This year Christmas Eve is quiet. Earlier in the day I delivered some goodies to ward members. Since our ward consists of four square blocks, I walked. It was a crisp winter day and the exercise was invigorating. Part of the evening has been occupied in creating this post.
One of my Christmas traditions is creating a poem and matching it with a photo as a Christmas greeting to family and friends. This year I wanted to write about the pear tree in my front yard.
When I moved into this house in February, I noticed the trees in the yard–couldn’t miss them. They are tall and right in front. One of the trees is a walnut–the other I couldn’t tell. There were blossoms on it when spring came.In late October/early November I discovered it was a pear tree–a really big pear tree!
The house is built of adobe and is around a hundred years old. So, I thought, a pear tree–a mammoth pear tree that must be close to one hundred years old as well. When the pears began falling to the ground, I began picking them up, thinking there would be maybe a bowlful. The bowlful turned into about eight or nine plastic grocery bags full.

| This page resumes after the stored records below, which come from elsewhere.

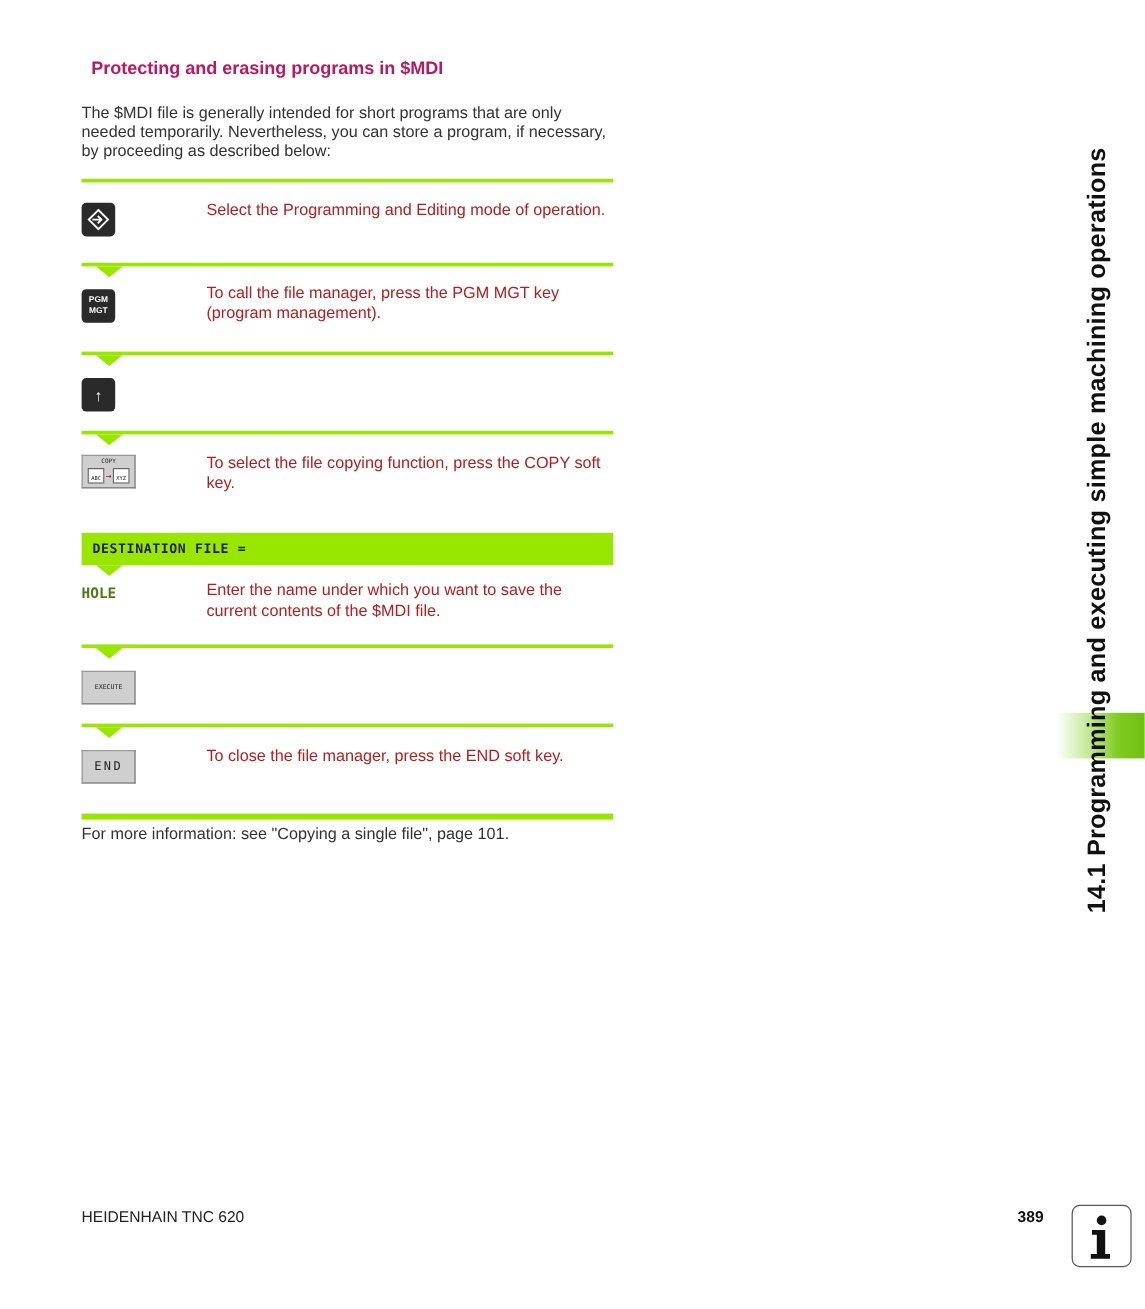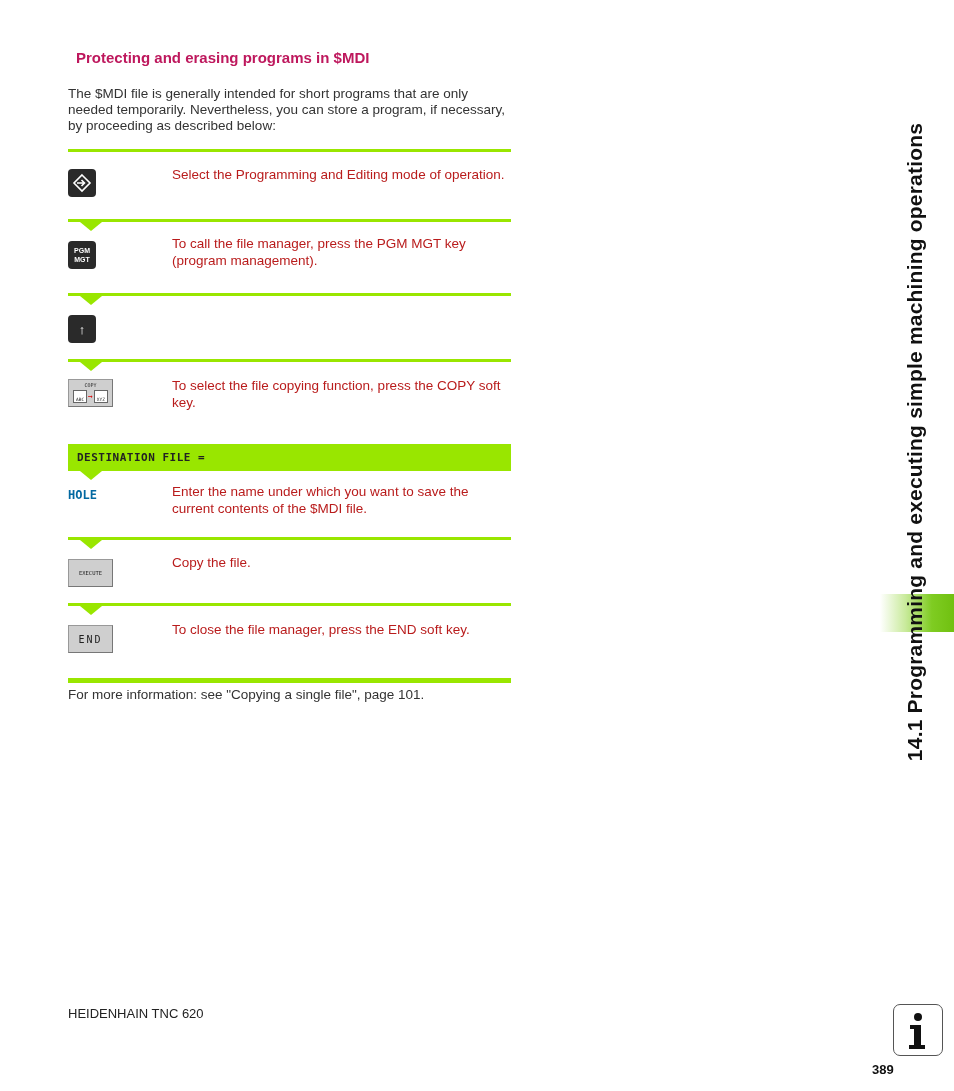--- a/index.html
+++ b/index.html
@@ -41,34 +41,34 @@
     .dest-bar {
       height: 27px; background: #99e600; font-family: "DejaVu Sans Mono", monospace;
       font-size: 11px; font-weight: bold; color: #222; padding-left: 9px; line-height: 27px; letter-spacing: 0.5px;
       position: relative;
     }
     .dest-bar::after {
       content: ""; position: absolute; left: 12px; top: 27px;
       border-left: 11px solid transparent; border-right: 11px solid transparent;
       border-top: 9px solid #99e600;
     }
-    .hole { font-family: "DejaVu Sans Mono", monospace; font-size: 12px; font-weight: bold; color: #0369a1; }
+    .hole { font-family: "DejaVu Sans Mono", monospace; font-size: 12px; font-weight: bold; color: #4d7c0f; }
 
     .footnote { position: absolute; left: 68px; top: 687px; font-size: 13.5px; color: #333; }
 
     .side-tab { position: absolute; left: 880px; top: 594px; width: 74px; height: 38px;
       background: linear-gradient(to right, #ffffff 0%, #c8ea9a 35%, #7fcc22 70%, #70c010 100%); }
     .side-title {
       position: absolute; left: 915px; top: 442px;
       transform: translate(-50%, -50%) rotate(-90deg);
       white-space: nowrap; font-size: 21px; font-weight: bold; color: #111; letter-spacing: 0.2px;
     }
 
     .footer-left { position: absolute; left: 68px; top: 1006px; font-size: 13px; color: #222; }
-    .page-num { position: absolute; left: 848px; top: 1062px; font-size: 13px; font-weight: bold; color: #111; margin-left: 24px; }
+    .page-num { position: absolute; left: 848px; top: 1006px; font-size: 13px; font-weight: bold; color: #111; }
     .info-icon {
       position: absolute; left: 893px; top: 1004px; width: 50px; height: 52px;
       border: 1.5px solid #555; border-radius: 7px; background: #fff;
     }
   </style>
 </head>
 <body>
 
 <div class="heading">Protecting and erasing programs in $MDI</div>
 <div class="intro">The $MDI file is generally intended for short programs that are only needed temporarily. Nevertheless, you can store a program, if necessary, by proceeding as described below:</div>
@@ -127,21 +127,20 @@
       <span class="hole">HOLE</span>
     </div>
     <div class="desc" style="padding-top:12px;">Enter the name under which you want to save the current contents of the $MDI file.</div>
   </div>
   <div class="rule arrow"></div>
 
   <div class="step" style="height:63px;">
     <div class="key" style="padding-top:19px;">
       <div class="softkey small">EXECUTE</div>
     </div>
-    <div class="desc" style="padding-top:14px;">Copy the file.</div>
   </div>
   <div class="rule arrow"></div>
 
   <div class="step" style="height:72px;">
     <div class="key" style="padding-top:19px;">
       <div class="softkey end">END</div>
     </div>
     <div class="desc" style="padding-top:15px;">To close the file manager, press the END soft key.</div>
   </div>
   <div class="rule" style="height:5px;"></div>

“What can I do with all these pears?” I asked myself. They were too small to can whole. Into my mind came the idea to make pear butter. I did that and still had pears.

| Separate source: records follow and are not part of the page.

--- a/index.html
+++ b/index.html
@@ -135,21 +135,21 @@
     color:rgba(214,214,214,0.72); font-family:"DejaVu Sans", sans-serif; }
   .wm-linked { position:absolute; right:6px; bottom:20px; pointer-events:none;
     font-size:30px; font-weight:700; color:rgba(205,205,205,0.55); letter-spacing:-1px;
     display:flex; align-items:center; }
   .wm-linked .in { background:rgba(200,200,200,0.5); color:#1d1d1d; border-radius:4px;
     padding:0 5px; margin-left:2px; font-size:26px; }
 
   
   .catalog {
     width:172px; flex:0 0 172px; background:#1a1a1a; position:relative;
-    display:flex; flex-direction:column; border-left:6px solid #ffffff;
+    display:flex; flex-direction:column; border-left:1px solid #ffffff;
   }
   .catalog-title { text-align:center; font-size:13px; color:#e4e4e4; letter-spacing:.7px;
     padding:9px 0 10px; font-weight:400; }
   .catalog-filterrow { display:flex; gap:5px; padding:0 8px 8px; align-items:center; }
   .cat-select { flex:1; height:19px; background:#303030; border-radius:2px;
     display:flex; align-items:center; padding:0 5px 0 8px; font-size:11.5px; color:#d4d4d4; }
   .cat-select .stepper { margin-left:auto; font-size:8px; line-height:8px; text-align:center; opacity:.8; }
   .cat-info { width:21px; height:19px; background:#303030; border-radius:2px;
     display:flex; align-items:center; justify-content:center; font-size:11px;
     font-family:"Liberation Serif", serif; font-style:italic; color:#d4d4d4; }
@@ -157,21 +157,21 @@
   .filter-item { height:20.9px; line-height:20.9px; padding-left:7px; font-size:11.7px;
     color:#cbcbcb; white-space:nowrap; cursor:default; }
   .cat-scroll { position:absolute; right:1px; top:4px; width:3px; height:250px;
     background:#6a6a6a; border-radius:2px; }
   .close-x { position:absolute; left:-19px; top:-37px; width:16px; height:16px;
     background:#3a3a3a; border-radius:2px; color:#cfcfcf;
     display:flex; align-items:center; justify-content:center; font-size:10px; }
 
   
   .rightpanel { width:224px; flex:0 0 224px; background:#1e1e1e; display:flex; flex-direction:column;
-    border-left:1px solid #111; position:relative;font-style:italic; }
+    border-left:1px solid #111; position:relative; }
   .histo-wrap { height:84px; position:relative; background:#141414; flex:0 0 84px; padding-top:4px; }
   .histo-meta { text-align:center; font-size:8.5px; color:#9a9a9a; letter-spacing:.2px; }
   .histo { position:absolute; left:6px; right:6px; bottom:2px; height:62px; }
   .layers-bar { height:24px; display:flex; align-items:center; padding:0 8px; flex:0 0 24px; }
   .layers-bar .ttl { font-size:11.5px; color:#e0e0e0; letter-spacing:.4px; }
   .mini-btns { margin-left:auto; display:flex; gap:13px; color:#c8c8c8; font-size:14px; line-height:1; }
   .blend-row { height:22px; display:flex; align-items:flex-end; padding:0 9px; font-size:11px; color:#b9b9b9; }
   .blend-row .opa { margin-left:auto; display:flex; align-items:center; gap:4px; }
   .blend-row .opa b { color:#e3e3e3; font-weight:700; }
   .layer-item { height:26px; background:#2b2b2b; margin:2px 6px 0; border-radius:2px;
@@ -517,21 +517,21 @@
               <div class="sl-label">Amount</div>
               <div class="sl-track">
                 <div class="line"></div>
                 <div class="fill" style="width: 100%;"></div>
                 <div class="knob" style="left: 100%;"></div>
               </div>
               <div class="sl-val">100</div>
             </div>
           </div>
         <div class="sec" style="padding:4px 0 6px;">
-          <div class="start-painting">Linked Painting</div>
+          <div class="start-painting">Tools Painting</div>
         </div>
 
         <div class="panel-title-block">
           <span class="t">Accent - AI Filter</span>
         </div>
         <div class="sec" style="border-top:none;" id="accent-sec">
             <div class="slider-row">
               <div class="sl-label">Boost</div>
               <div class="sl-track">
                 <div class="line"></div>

So I made pear leather–and still had pears. I shared with a neighbor, and still had pears. The last of the pears ended up as pearsauce. A few went into a pear upside-down cake.
The pear butter became one of the gifts I gave to friends for Christmas, along with this poem–an ode, of sorts, to the pear tree. As I began writing I was also thinking of the partridge in the pear tree and the religious symbolism of the tree of life.